Detected change data
──────────────────────────────

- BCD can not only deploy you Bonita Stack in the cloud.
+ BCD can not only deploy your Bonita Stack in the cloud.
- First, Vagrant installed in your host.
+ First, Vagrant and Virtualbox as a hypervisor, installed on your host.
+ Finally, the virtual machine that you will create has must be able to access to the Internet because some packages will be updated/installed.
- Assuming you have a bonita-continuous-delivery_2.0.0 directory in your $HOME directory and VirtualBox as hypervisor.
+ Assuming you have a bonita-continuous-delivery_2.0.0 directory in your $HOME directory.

──────────────────────────────

• [About this task]: Go through the records and report each line that contains "your".

• [Answer below]:
+ BCD can not only deploy your Bonita Stack in the cloud.
- First, Vagrant installed in your host.
+ First, Vagrant and Virtualbox as a hypervisor, installed on your host.
- Assuming you have a bonita-continuous-delivery_2.0.0 directory in your $HOME directory and VirtualBox as hypervisor.
+ Assuming you have a bonita-continuous-delivery_2.0.0 directory in your $HOME directory.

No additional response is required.